For others, Harris is not necessarily the ideal Biden replacement but the most obvious and easiest one. Her name recognition gives her an advantage over other contenders — and will help her against Trump, the most famous politician on the planet. Lawyers can stop bickering over whether the $100 million war chest built up for Biden could still be accessed by whoever replaced him. It’s all been transferred straight to Harris 2024 (though Trump’s team is fighting it).
Most importantly, Harris has the strongest claim to a mandate. In the Democratic presidential primaries this year the vast majority cast their ballot for the Biden-Harris ticket. The idea of selecting a candidate with no votes behind their name — in an election year when the Republican nominee insists that the 2020 outcome was “rigged” — seemed to many an unnecessary own goal.
What Democrats can’t bring themselves to say out loud is that Harris would never be the nominee were it not for extraordinary circumstances. Polls suggest she has been one of the least popular vice presidents in modern history; she’s as unpopular as Trump.
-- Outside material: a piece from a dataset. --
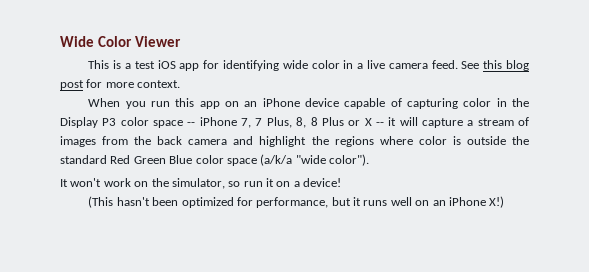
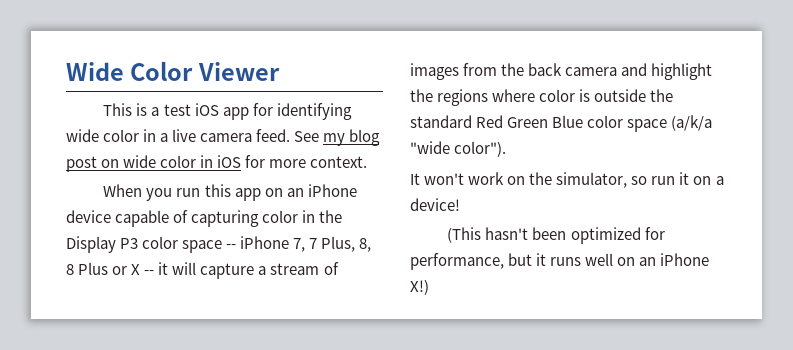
- See this blog post for more context.
+ See my blog post on wide color in iOS for more context.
For now, she has brought life back into the Democratic bid to keep the presidency. But that was a low bar. Meanwhile, there is an uneasy parallel to the Republican campaign: like Trump, Harris is about to get another shot at replaying the 2020 outcome. For both candidates, it is not yet obvious that voters have changed their minds.
In one of Harris’s viral speeches, the vice-president paid particular attention to the passage of time. “The governor and I were… talking about the significance of the passage of time. Right, the significance of the passage of time. So when you think about it, there is great significance to the passage of time,” she reflected while speaking about high-speed broadband in Louisiana.
Perhaps she was really thinking about her own ascendancy. Her rise makes as much sense as that statement. But it has great significance for America.